RAW DATA:
---*---
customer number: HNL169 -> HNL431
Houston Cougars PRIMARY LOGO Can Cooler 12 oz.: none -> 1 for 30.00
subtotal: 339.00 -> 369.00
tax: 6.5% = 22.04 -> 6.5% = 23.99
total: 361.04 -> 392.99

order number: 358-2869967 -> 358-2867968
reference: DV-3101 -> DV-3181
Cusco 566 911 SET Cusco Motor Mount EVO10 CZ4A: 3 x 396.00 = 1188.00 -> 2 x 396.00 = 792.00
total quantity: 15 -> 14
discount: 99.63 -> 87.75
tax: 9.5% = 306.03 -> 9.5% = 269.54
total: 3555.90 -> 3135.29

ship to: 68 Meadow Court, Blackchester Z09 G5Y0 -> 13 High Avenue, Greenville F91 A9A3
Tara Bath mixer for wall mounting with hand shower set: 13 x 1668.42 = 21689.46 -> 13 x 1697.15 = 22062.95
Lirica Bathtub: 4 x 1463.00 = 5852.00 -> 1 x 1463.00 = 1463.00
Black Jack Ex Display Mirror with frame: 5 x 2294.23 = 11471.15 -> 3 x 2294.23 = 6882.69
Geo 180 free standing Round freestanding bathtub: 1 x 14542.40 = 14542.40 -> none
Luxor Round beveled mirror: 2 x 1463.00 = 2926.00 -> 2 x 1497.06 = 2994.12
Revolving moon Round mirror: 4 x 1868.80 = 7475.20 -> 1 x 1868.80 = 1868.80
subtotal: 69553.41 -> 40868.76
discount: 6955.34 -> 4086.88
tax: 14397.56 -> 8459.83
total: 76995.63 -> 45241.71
---*---
PROBLEM STATEMENT: Exactly as written, give the line containing "discount: 6955.34 -> 4086.88" and all remaining lines of the records.

EXERCISE OUTPUT:
discount: 6955.34 -> 4086.88
tax: 14397.56 -> 8459.83
total: 76995.63 -> 45241.71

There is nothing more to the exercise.